Activity
Would you copy out each line of the records below that includes the word "value"?

Provided material START

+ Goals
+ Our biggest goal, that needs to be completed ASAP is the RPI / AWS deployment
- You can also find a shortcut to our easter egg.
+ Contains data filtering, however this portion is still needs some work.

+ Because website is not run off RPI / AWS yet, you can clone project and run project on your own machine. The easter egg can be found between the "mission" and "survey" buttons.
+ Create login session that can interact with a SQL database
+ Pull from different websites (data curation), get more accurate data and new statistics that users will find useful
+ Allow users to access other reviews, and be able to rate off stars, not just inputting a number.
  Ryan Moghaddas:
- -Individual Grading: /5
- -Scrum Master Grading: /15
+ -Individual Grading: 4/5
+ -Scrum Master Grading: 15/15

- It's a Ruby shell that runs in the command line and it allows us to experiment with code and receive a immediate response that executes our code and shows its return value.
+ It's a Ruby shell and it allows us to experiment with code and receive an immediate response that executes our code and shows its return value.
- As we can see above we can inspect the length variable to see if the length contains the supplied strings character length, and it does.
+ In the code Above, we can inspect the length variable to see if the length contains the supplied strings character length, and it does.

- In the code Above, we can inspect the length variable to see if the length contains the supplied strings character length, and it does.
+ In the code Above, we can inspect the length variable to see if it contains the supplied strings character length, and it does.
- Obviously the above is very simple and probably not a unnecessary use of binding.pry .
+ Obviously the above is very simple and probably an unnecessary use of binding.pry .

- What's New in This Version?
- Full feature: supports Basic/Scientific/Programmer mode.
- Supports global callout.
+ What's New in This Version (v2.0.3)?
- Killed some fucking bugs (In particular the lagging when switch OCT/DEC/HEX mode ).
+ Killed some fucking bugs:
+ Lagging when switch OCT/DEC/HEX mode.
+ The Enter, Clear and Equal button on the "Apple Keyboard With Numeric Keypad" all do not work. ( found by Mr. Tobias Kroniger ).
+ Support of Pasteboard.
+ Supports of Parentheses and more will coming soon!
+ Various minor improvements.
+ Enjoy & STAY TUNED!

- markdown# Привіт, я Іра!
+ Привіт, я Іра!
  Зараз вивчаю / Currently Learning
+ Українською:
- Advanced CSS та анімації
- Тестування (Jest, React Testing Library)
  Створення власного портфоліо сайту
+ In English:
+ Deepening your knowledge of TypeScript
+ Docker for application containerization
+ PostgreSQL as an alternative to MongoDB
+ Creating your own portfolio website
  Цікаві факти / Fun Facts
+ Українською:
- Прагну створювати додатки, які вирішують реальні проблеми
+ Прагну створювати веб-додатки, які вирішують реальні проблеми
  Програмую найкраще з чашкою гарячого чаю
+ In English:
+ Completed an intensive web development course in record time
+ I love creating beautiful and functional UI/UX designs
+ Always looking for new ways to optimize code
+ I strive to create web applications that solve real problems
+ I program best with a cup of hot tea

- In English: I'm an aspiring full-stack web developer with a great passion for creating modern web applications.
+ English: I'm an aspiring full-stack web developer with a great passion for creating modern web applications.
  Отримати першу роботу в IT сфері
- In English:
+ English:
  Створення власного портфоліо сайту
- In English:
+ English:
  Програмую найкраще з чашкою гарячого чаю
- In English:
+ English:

Provided material END

Result
- It's a Ruby shell that runs in the command line and it allows us to experiment with code and receive a immediate response that executes our code and shows its return value.
+ It's a Ruby shell and it allows us to experiment with code and receive an immediate response that executes our code and shows its return value.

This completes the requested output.